§ INPUT MATERIAL
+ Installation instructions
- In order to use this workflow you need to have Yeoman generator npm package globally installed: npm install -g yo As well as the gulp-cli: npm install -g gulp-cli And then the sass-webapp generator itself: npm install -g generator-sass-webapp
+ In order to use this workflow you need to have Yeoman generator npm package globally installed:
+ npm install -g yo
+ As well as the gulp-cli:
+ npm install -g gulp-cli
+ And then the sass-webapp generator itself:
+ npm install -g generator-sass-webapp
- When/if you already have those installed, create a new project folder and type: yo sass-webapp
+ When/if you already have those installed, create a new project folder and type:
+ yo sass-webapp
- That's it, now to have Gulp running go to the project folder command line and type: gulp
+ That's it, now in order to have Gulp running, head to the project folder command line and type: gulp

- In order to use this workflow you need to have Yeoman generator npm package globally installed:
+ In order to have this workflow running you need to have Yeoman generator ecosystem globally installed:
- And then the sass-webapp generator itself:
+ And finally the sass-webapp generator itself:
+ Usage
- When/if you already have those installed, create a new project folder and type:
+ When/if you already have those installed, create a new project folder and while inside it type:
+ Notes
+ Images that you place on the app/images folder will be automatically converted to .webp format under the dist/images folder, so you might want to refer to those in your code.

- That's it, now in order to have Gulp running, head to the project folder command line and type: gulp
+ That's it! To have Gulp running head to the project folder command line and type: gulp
--
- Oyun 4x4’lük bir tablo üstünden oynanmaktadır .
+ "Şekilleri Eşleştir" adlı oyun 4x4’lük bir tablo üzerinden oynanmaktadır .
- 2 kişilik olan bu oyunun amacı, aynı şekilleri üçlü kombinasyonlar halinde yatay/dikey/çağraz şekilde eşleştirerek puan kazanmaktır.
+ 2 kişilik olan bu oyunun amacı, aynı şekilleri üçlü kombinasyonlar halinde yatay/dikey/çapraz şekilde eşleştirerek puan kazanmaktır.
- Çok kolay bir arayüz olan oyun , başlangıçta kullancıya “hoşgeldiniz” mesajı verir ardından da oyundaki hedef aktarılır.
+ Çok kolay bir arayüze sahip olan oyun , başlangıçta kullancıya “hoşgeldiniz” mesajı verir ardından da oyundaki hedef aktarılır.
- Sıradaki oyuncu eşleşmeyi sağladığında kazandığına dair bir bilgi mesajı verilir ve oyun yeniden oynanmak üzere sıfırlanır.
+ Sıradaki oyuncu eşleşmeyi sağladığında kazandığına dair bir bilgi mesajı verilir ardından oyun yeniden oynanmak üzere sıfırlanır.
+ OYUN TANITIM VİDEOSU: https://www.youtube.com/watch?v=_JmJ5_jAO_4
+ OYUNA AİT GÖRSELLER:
* * *
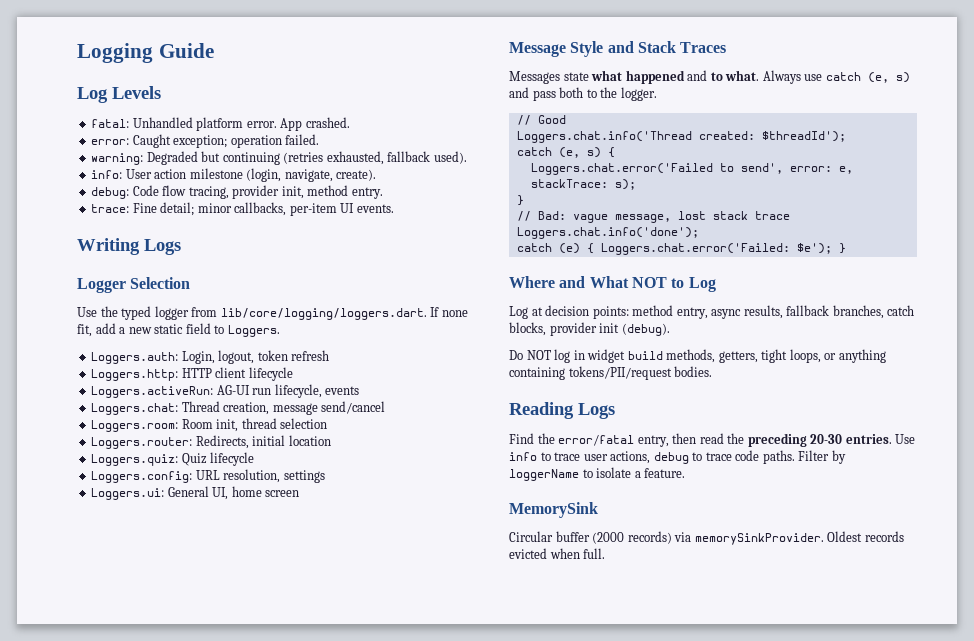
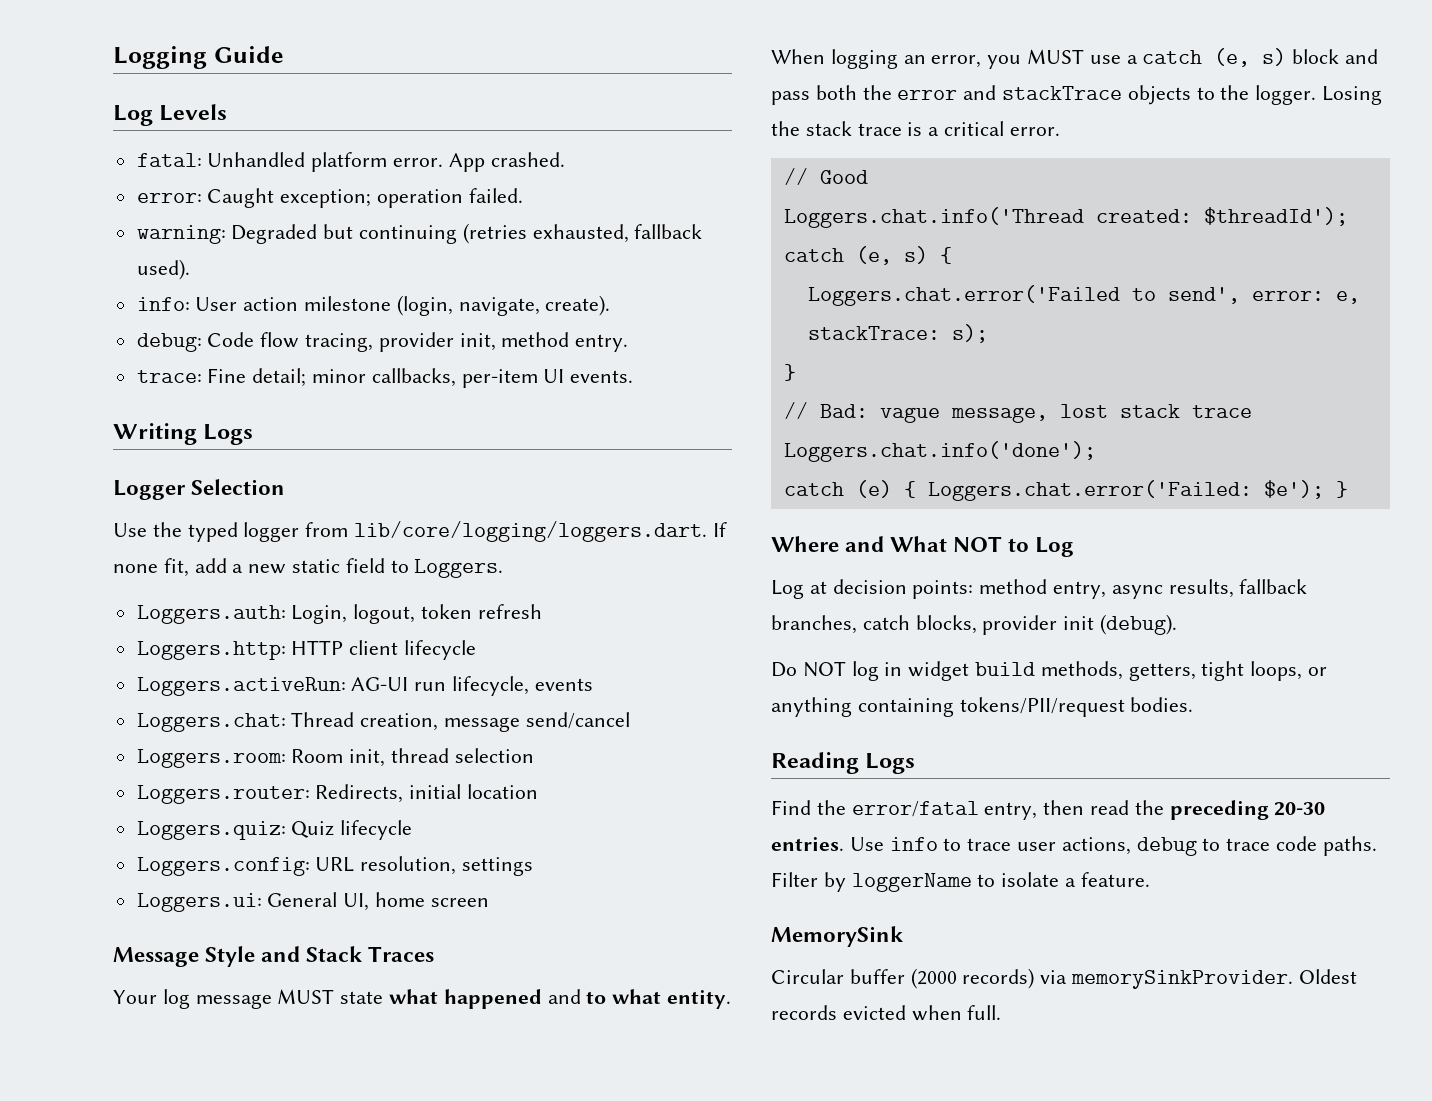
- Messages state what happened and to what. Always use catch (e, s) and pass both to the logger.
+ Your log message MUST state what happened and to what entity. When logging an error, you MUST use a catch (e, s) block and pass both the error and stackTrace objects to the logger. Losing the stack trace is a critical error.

§ PROBLEM DETAILS
Take from the listing above each line containing "amacı".

§ COMPLETED TASK
- 2 kişilik olan bu oyunun amacı, aynı şekilleri üçlü kombinasyonlar halinde yatay/dikey/çağraz şekilde eşleştirerek puan kazanmaktır.
+ 2 kişilik olan bu oyunun amacı, aynı şekilleri üçlü kombinasyonlar halinde yatay/dikey/çapraz şekilde eşleştirerek puan kazanmaktır.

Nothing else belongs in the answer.